Re: [PATCH 2/2] btrfs: prevent copying too big compressed lzo segment

From: Dāvis Mosāns
Date: Thu Feb 03 2022 - 11:04:15 EST


ceturtd., 2022. g. 3. febr., plkst. 15:33 — lietotājs Su Yue
(<l@xxxxxxxxxx>) rakstīja:
>
>
> On Wed 02 Feb 2022 at 23:44, Dāvis Mosāns <davispuh@xxxxxxxxx>
> wrote:
>
> > Compressed length can be corrupted to be a lot larger than
> > memory
> > we have allocated for buffer.
> > This will cause memcpy in copy_compressed_segment to write
> > outside
> > of allocated memory.
> >
> > This mostly results in stuck read syscall but sometimes when
> > using
> > btrfs send can get #GP
> >
> > kernel: general protection fault, probably for non-canonical
> > address 0x841551d5c1000: 0000 [#1] PREEMPT SMP NOPTI
> > kernel: CPU: 17 PID: 264 Comm: kworker/u256:7 Tainted: P
> > OE 5.17.0-rc2-1 #12
> > kernel: Workqueue: btrfs-endio btrfs_work_helper [btrfs]
> > kernel: RIP: 0010:lzo_decompress_bio
> > (./include/linux/fortify-string.h:225 fs/btrfs/lzo.c:322
> > fs/btrfs/lzo.c:394) btrfs
> > Code starting with the faulting instruction
> > ===========================================
> > 0:* 48 8b 06 mov (%rsi),%rax
> > <-- trapping instruction
> > 3: 48 8d 79 08 lea 0x8(%rcx),%rdi
> > 7: 48 83 e7 f8 and $0xfffffffffffffff8,%rdi
> > b: 48 89 01 mov %rax,(%rcx)
> > e: 44 89 f0 mov %r14d,%eax
> > 11: 48 8b 54 06 f8 mov -0x8(%rsi,%rax,1),%rdx
> > kernel: RSP: 0018:ffffb110812efd50 EFLAGS: 00010212
> > kernel: RAX: 0000000000001000 RBX: 000000009ca264c8 RCX:
> > ffff98996e6d8ff8
> > kernel: RDX: 0000000000000064 RSI: 000841551d5c1000 RDI:
> > ffffffff9500435d
> > kernel: RBP: ffff989a3be856c0 R08: 0000000000000000 R09:
> > 0000000000000000
> > kernel: R10: 0000000000000000 R11: 0000000000001000 R12:
> > ffff98996e6d8000
> > kernel: R13: 0000000000000008 R14: 0000000000001000 R15:
> > 000841551d5c1000
> > kernel: FS: 0000000000000000(0000) GS:ffff98a09d640000(0000)

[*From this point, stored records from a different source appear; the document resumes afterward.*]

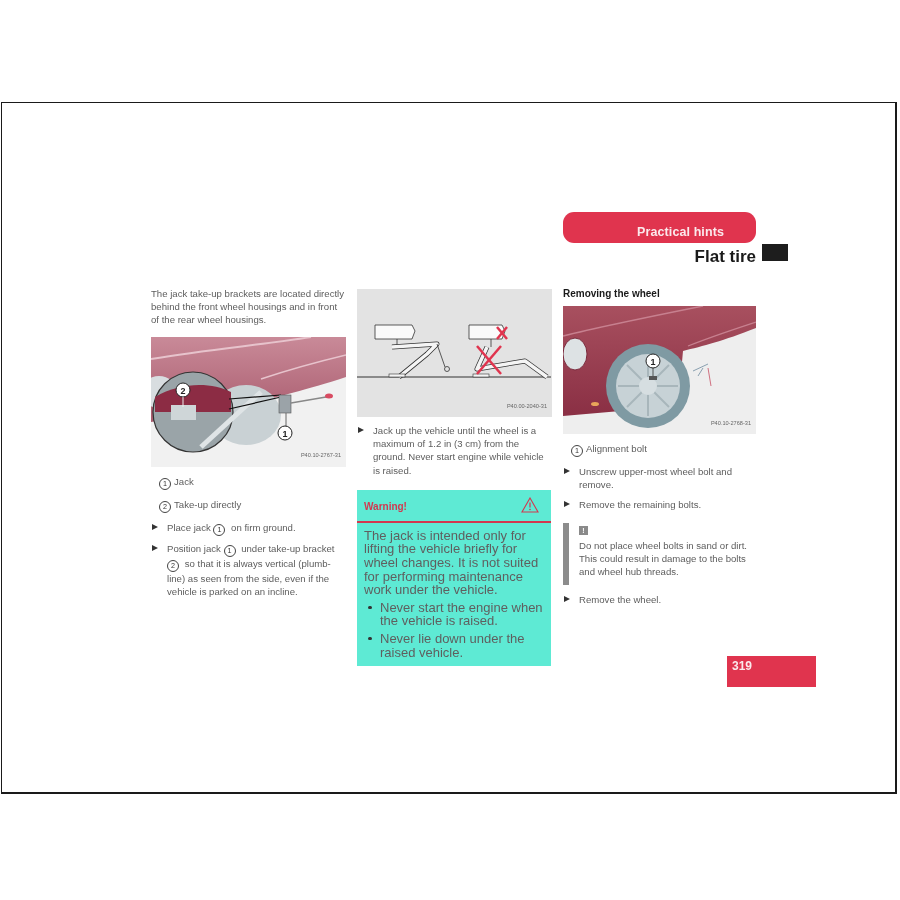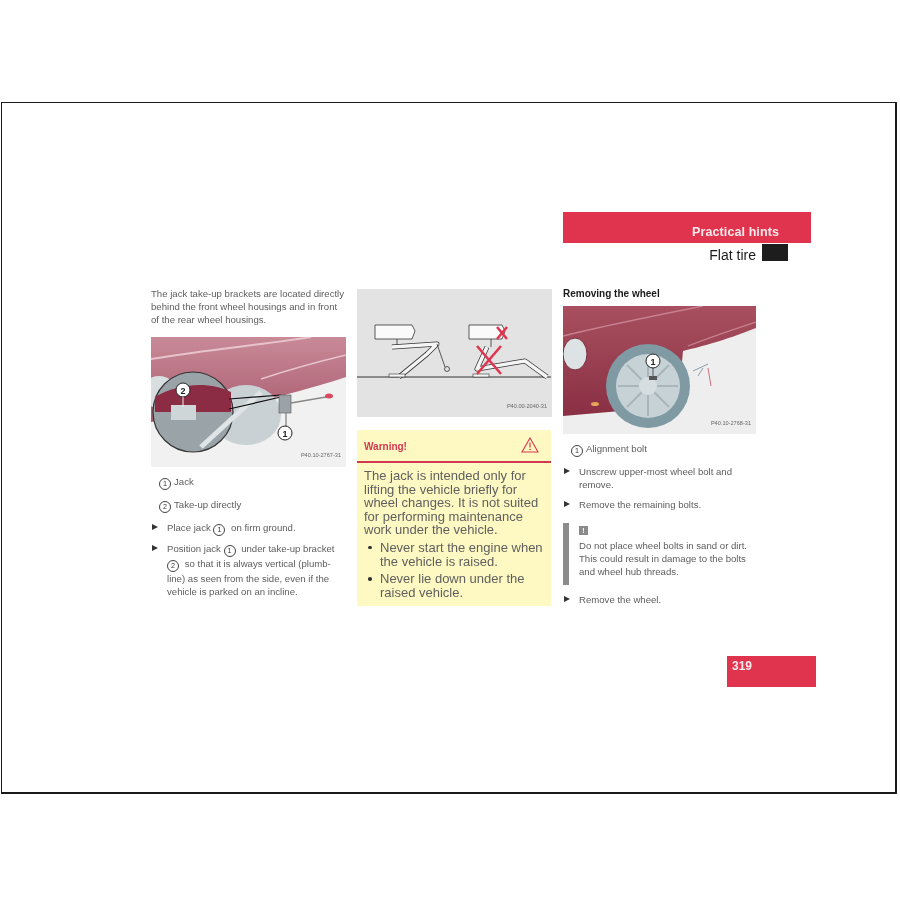--- a/index.html
+++ b/index.html
@@ -1,45 +1,45 @@
 <!DOCTYPE html>
 <html><head>
 <meta charset="utf-8">
 <style>
   html, body { margin:0; padding:0; }
   body { width:900px; height:900px; background:#fff; position:relative; overflow:hidden;
          font-family:"Liberation Sans", "DejaVu Sans", sans-serif; color:#555; }
   .page { position:absolute; left:1px; top:102px; width:896px; height:692px;
           border:1.5px solid #1a1a1a; border-right-width:2px; border-bottom-width:2px; box-sizing:border-box; }
 
-  .hdr-red { position:absolute; left:563px; top:212px; width:248px; height:31px; background:#e0344e; }
+  .hdr-red { position:absolute; left:563px; top:212px; width:193px; height:31px; background:#e0344e;border-radius:11px; }
   .hdr-red span { position:absolute; right:32px; top:13px; color:#fbe9ec; font-weight:bold; font-size:12.5px; letter-spacing:0.1px; }
   .hdr-sub { position:absolute; left:563px; top:244px; width:225px; height:18px; }
-  .hdr-sub span { position:absolute; right:32px; top:3px; color:#1a1a1a; font-weight:normal; font-size:14px; }
+  .hdr-sub span { position:absolute; right:32px; top:3px; color:#1a1a1a; font-weight:bold; font-size:17px; }
   .hdr-sub .blk { position:absolute; right:0; top:0; width:26px; height:17px; background:#1d1d1d; }
 
   .col { position:absolute; font-size:9.6px; line-height:13.2px; color:#5d5d5d; }
   .c1 { left:151px; top:287px; width:196px; }
   .c2 { left:357px; top:289px; width:194px; }
   .c3 { left:563px; top:287px; width:195px; }
 
   .para { margin:0; }
   .fig { position:relative; width:195px; height:130px; margin-top:6px; overflow:hidden; background:#f2f2f2; }
   .fig .code { position:absolute; right:5px; bottom:4px; font-size:5.6px; color:#666; }
 
   .legend { margin-top:6px; }
   .legend div { margin:8px; }
   .num { display:inline-block; width:10px; height:10px; border:1px solid #444; border-radius:50%;
          font-size:7.2px; line-height:10px; text-align:center; color:#333; vertical-align:-1px; margin-right:3px; }
 
   .step { position:relative; padding-left:16px; margin-top:6px; }
   .step .tri { position:absolute; left:1px; top:3px; width:0; height:0; border-left:6px solid #333;
                border-top:3.5px solid transparent; border-bottom:3.5px solid transparent; }
 
-  .warn { margin-top:13px; background:#fef9c3; width:194px; }
+  .warn { margin-top:13px; background:#5eead4; width:194px; }
   .warn-head { position:relative; height:31px; border-bottom:2px solid #d2384f; }
   .warn-title { position:absolute; left:7px; top:10px; color:#d2384f; font-weight:bold; font-size:10px; }
   .warn-icon { position:absolute; right:12px; top:7px; width:18px; height:16px; }
   .warn-body { padding:6px 7px 7px 7px; font-size:13px; line-height:13.6px; color:#5f5f5f; }
   .warn-bullet { position:relative; padding-left:16px; margin-top:4px; }
   .warn-bullet .dot { position:absolute; left:4px; top:5px; width:3.5px; height:3.5px; background:#333; border-radius:50%; }
 
   .note { position:relative; margin-top:12px; padding-left:16px; min-height:58px; }
   .note .bar { position:absolute; left:0; top:0; width:6px; height:62px; background:#8c8c8c; }
   .note .ico { display:inline-block; width:9px; height:9px; background:#8a8a8a; color:#fff; font-size:7px;
@@ -134,20 +134,24 @@
       <path d="M130 58 L120 80 L168 72 L190 88" stroke="#f5f5f5" stroke-width="3.5" fill="none" stroke-linejoin="round"></path>
       <rect x="116" y="85" width="16" height="3" fill="#f5f5f5" stroke="#333" stroke-width="0.6"></rect>
       <line x1="140" y1="38" x2="150" y2="50" stroke="#e0344e" stroke-width="2.5"></line>
       <line x1="150" y1="38" x2="140" y2="50" stroke="#e0344e" stroke-width="2.5"></line>
       <line x1="120" y1="57" x2="144" y2="85" stroke="#e0344e" stroke-width="2.5"></line>
       <line x1="144" y1="57" x2="120" y2="85" stroke="#e0344e" stroke-width="2.5"></line>
     </svg>
     <span class="code">P40.00-2040-31</span>
   </div>
 
+  <div class="step" style="margin-top:7px;">
+    <span class="tri"></span>
+    <span>Jack up the vehicle until the wheel is a maximum of 1.2 in (3 cm) from the ground. Never start engine while vehicle is raised.</span>
+  </div>
 
   <div class="warn">
     <div class="warn-head">
       <span class="warn-title">Warning!</span>
       <svg class="warn-icon" viewBox="0 0 18 16">
         <path d="M9 1 L17 15 H1 Z" fill="none" stroke="#d2384f" stroke-width="1.1"></path>
         <line x1="9" y1="5.5" x2="9" y2="10.5" stroke="#d2384f" stroke-width="1.2"></line>
         <circle cx="9" cy="12.5" r="0.8" fill="#d2384f"></circle>
       </svg>
     </div>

> > knlGS:0000000000000000
> > kernel: CS: 0010 DS: 0000 ES: 0000 CR0: 0000000080050033
> > kernel: CR2: 00001e9f984d9ea8 CR3: 000000014971a000 CR4:
> > 00000000003506e0
> > kernel: Call Trace:
> > kernel: <TASK>
> > kernel: end_compressed_bio_read (fs/btrfs/compression.c:104
> > fs/btrfs/compression.c:1363 fs/btrfs/compression.c:323) btrfs
> > kernel: end_workqueue_fn (fs/btrfs/disk-io.c:1923) btrfs
> > kernel: btrfs_work_helper (fs/btrfs/async-thread.c:326) btrfs
> > kernel: process_one_work (./arch/x86/include/asm/jump_label.h:27
> > ./include/linux/jump_label.h:212
> > ./include/trace/events/workqueue.h:108 kernel/workqueue.c:2312)

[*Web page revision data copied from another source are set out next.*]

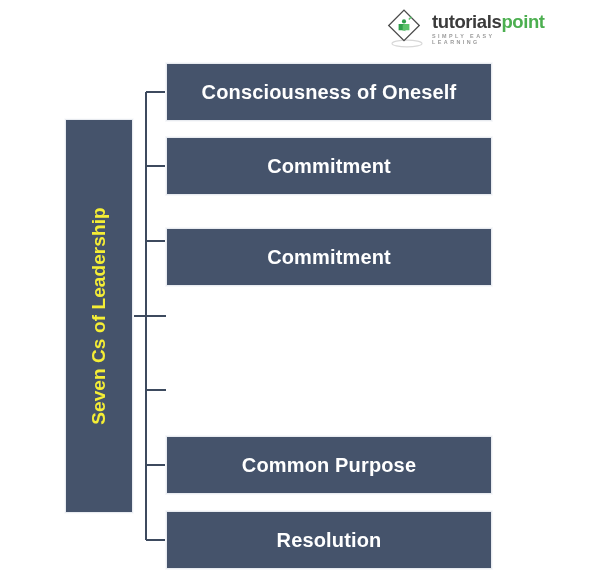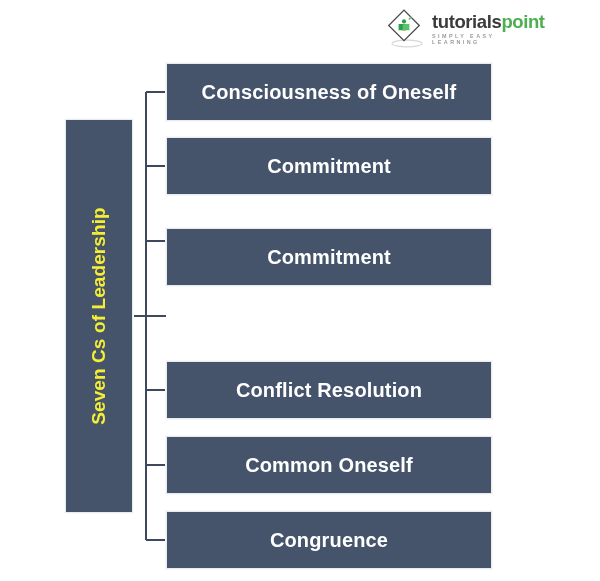--- a/index.html
+++ b/index.html
@@ -157,23 +157,20 @@
 
   <div class="item-box" style="top:63px">
     <span class="item-label">Consciousness of Oneself</span>
   </div>
   <div class="item-box" style="top:137px">
     <span class="item-label">Commitment</span>
   </div>
   <div class="item-box" style="top:228px">
     <span class="item-label">Commitment</span>
   </div>
-  <div class="item-box" style="top:361px">
-    <span class="item-label">Conflict Resolution</span>
-  </div>
   <div class="item-box" style="top:436px">
-    <span class="item-label">Common Oneself</span>
+    <span class="item-label">Common Purpose</span>
   </div>
   <div class="item-box" style="top:511px">
-    <span class="item-label">Congruence</span>
+    <span class="item-label">Resolution</span>
   </div>
 
 </div>
 
 </body></html>

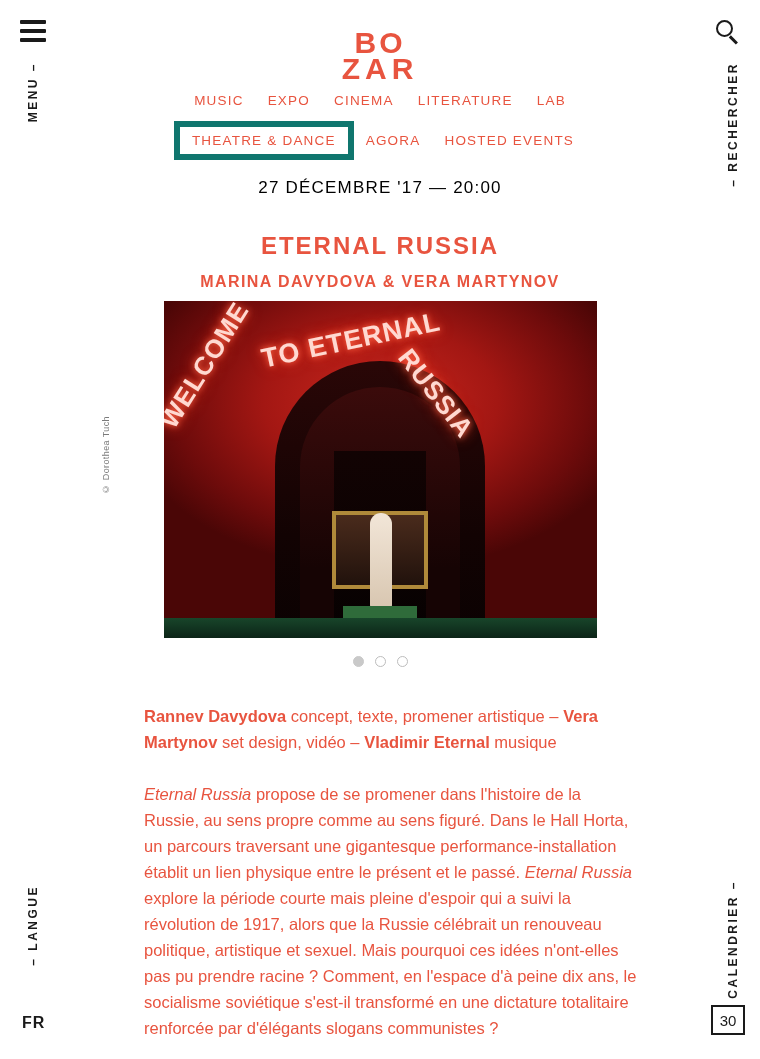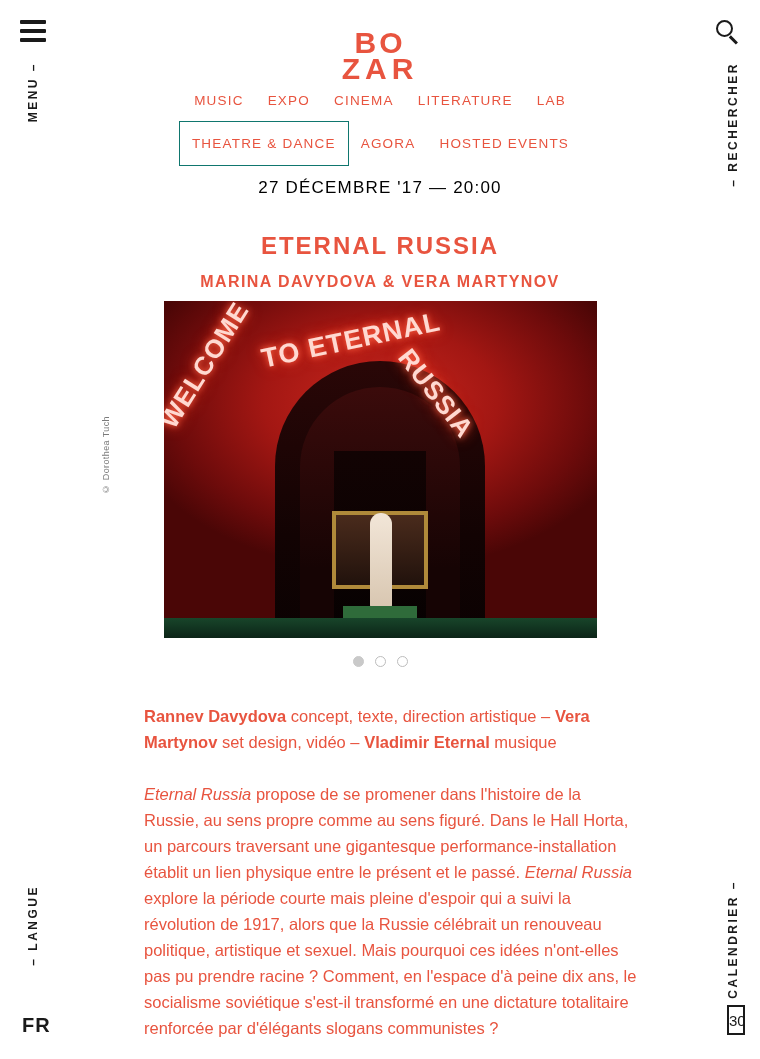--- a/index.html
+++ b/index.html
@@ -55,21 +55,21 @@
   }
   .lang-label {
     left: 26px;
     top: 885px;
     font-weight: bold;
   }
   .lang-value {
     position: absolute;
     left: 22px;
     top: 1014px;
-    font-size: 20px;
+    font-size: 16px;
     font-weight: bold;
     color: #1a1a1a;
     letter-spacing: 1px;
   }
 
   
   .right-rail {
     position: absolute;
     right: 0; top: 0;
     width: 64px; height: 1059px;
@@ -102,21 +102,21 @@
   }
   .calendar-label {
     right: 20px;
     top: 880px;
     font-weight: bold;
   }
   .calendar-box {
     position: absolute;
     right: 15px;
     top: 1005px;
-    width: 18px; height: 30px;
+    width: 34px; height: 30px;
     border: 2px solid #1a1a1a;
     color: #1a1a1a;
     font-size: 15px;
     line-height: 27px;
     text-align: center;
     cursor: pointer;
   }
 
   
   .logo {
@@ -155,22 +155,22 @@
     display: inline-block;
     padding: 5px 12px;
     font-size: 13.5px;
     letter-spacing: 1.2px;
     color: #e8543f;
     text-transform: uppercase;
     cursor: pointer;
     white-space: nowrap;
   }
   .nav-item.active {
-    border: 1px solid #0f766e;
-    padding: 14px 12px;
+    border: 6px solid #0f766e;
+    padding: 6px 12px;
   }
 
   
   main {
     position: absolute;
     left: 64px; right: 64px;
     top: 178px;
     width: 632px;
   }
   .event-date {
@@ -428,21 +428,21 @@
     </div>
 
     <div class="dots">
       <span class="dot active"></span>
       <span class="dot"></span>
       <span class="dot"></span>
     </div>
   </div>
 
   <p class="credits-line">
-    <b>Rannev Davydova</b><span> concept, texte, direction artistique – </span><b>Vera Martynov</b><span> set design, vidéo – </span><b>Vladimir Eternal</b><span> musique</span>
+    <b>Rannev Davydova</b><span> concept, texte, promener artistique – </span><b>Vera Martynov</b><span> set design, vidéo – </span><b>Vladimir Eternal</b><span> musique</span>
   </p>
 
   <div class="body-copy">
     <p>
       <em>Eternal Russia</em><span> propose de se promener dans l'histoire de la Russie, au sens propre comme au sens figuré. Dans le Hall Horta, un parcours traversant une gigantesque performance-installation établit un lien physique entre le présent et le passé. </span><em>Eternal Russia</em><span> explore la période courte mais pleine d'espoir qui a suivi la révolution de 1917, alors que la Russie célébrait un renouveau politique, artistique et sexuel. Mais pourquoi ces idées n'ont-elles pas pu prendre racine ? Comment, en l'espace d'à peine dix ans, le socialisme soviétique s'est-il transformé en une dictature totalitaire renforcée par d'élégants slogans communistes ?</span>
     </p>
   </div>
 
 </main>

> > kernel: worker_thread (./include/linux/list.h:292
> > kernel/workqueue.c:2455)
> > kernel: ? process_one_work (kernel/workqueue.c:2397)

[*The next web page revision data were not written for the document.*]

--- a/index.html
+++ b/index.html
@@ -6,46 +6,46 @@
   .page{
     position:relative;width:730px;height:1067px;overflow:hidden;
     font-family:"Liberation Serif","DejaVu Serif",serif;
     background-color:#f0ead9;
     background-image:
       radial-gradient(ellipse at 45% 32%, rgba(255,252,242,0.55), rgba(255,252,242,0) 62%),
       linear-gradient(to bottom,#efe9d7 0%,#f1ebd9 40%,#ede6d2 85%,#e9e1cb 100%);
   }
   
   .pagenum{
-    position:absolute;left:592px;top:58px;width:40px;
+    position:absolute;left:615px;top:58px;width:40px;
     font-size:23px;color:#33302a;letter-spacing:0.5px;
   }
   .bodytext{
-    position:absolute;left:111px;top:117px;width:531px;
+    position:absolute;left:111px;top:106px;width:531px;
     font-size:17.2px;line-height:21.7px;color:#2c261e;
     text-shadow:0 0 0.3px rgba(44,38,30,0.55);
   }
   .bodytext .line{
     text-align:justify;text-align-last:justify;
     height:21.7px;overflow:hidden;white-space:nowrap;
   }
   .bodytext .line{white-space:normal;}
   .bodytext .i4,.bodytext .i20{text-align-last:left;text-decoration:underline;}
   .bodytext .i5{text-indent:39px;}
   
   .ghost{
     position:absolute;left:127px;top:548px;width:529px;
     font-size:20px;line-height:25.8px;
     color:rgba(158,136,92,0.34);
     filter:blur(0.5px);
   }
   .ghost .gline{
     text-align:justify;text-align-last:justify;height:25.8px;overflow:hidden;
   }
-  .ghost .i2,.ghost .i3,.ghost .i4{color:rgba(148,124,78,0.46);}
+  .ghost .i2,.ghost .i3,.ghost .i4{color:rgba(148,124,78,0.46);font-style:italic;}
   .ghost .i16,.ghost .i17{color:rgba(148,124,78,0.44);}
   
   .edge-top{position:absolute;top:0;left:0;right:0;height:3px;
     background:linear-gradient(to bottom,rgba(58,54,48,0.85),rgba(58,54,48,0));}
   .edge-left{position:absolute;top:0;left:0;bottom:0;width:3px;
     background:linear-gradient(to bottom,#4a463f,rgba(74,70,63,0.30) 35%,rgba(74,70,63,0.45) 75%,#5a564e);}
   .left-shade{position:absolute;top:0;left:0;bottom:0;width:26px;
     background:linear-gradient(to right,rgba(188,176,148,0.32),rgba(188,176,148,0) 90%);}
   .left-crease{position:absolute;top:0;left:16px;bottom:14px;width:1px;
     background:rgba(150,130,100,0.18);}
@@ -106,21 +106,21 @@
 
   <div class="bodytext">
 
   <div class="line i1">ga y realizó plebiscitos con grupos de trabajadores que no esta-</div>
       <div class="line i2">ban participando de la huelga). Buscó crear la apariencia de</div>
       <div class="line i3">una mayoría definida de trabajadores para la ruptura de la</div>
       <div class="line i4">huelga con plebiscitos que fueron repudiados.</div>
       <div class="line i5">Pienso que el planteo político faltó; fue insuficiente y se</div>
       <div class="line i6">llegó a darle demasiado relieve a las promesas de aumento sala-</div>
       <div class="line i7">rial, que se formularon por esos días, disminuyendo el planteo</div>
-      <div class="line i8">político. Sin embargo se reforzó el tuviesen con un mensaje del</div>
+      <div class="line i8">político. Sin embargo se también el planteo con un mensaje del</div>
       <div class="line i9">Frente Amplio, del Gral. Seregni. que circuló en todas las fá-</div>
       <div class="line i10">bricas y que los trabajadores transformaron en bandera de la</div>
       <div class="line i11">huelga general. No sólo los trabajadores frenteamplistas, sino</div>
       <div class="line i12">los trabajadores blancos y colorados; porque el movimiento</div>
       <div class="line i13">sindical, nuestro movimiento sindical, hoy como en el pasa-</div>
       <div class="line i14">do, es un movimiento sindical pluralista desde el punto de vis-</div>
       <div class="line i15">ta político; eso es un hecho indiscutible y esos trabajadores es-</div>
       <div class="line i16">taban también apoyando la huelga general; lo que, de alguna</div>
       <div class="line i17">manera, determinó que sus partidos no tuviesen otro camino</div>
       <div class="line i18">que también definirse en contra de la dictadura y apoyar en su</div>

> > kernel: kthread (kernel/kthread.c:377)
> > kernel: ? kthread_complete_and_exit (kernel/kthread.c:332)
> > kernel: ret_from_fork (arch/x86/entry/entry_64.S:301)
> > kernel: </TASK>
> >
> > Signed-off-by: Dāvis Mosāns <davispuh@xxxxxxxxx>
> > ---
> > fs/btrfs/lzo.c | 7 +++++++
> > 1 file changed, 7 insertions(+)
> >
> > diff --git a/fs/btrfs/lzo.c b/fs/btrfs/lzo.c
> > index 31319dfcc9fb..ebaa5083f2ae 100644
> > --- a/fs/btrfs/lzo.c
> > +++ b/fs/btrfs/lzo.c
> > @@ -383,6 +383,13 @@ int lzo_decompress_bio(struct list_head
> > *ws, struct compressed_bio *cb)
> > kunmap(cur_page);
> > cur_in += LZO_LEN;
> >
> > + if (seg_len > WORKSPACE_CBUF_LENGTH) {
> > + // seg_len shouldn't be larger than we
> > have allocated for workspace->cbuf
> >
> Makes sense.
> Is the corrupted lzo compressed extent produced by a normal fs or
> crafted manually? If it is from a normal fs, something insane
> happened
> in extent compressed path.
>

Happened normally, but in 2016 year. It's RAID1 where HBA dropped out
some disks and some sectors didn't got written, so most likely that
section contains previous unrelated data.